Pelham Board OKs 'Math In Focus' To Follow Common Coreby Alesha HansonSchools
PELHAM, N.Y. -- The Pelham Board of Education has approved the use of the book "Math in Focus: Singapore Math" by Marshall Cavendish as the new textbook series starting in grades three-five for the 2014-15 school year.
Last year, a subcommittee of the Pelham Schools Math Task Force was asked to research a new math series for the elementary and middle school programs that was aligned to the Common Core Learning Standards recently adopted by New York state.
The team included principals Richard Limato, Robert Roelle and Tonya Wilson as well as teachers representing every grade.

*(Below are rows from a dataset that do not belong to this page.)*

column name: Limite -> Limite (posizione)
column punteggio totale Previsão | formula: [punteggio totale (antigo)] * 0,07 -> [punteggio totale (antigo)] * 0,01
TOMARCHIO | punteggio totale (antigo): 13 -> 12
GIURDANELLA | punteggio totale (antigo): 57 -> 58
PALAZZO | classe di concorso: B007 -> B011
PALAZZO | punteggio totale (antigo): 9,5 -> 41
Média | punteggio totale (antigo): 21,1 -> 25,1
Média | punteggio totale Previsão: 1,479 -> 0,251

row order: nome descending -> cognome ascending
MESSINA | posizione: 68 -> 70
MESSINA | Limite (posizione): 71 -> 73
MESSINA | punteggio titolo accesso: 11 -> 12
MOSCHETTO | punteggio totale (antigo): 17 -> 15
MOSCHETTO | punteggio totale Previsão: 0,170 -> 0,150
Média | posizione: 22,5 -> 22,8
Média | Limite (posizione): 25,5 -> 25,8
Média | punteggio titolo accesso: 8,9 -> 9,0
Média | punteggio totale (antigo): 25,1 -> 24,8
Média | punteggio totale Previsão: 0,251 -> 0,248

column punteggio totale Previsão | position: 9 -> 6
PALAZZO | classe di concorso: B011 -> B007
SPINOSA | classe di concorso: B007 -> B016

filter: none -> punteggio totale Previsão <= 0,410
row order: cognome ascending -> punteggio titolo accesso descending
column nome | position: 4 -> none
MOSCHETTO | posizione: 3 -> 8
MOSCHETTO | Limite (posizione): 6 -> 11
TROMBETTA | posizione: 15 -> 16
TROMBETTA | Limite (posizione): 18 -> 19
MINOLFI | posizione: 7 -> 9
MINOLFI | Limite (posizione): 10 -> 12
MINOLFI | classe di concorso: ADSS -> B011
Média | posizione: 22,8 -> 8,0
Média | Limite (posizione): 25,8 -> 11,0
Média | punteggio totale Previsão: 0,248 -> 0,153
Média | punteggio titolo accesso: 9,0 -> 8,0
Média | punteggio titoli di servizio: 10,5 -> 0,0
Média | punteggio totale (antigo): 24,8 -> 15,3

Steven Garcia, asssistant superintendent for curriculum, instruction and personnel, said the work of the committee showed "Math in Focus" to be the best choice based on its proven pedagogical and learning theories, research-based methods to teach children math concepts, computational skills and problem-solving skills as well as its relevant application of math to life.
Beth Finkelstein, K-5 math staff developer and a teacher, said the committee developed a rubric to evaluate different textbooks and used Steven Leinwand’s book "Accessible Math: 10 Instructional Shifts That Raise Student Achievement" as a model for what they wanted for math instruction.
Teachers piloted several programs as a possibility to use for Common Core standards. After further evaluation and pilot phases, the team narrowed its options to "Go Math," "Math in Focus," "Math Modules" for grades kindergarten-five and "Big Ideas" for grades six-eight.
“Math in Focus is tried and tested,” Garcia said. “It provides us with a sense of independence while still being connected to the Common Core Learning Standards.”
The teachers will also continue to examine and review secondary math textbooks and programs next school year.
“We will pay particular attention to a transition from 'Math in Focus' to the middle school years. We still have a commitment to moving toward a middle-level text series in the future as we continue our study,” said Jessica Vitale, secondary math supervisor and teacher.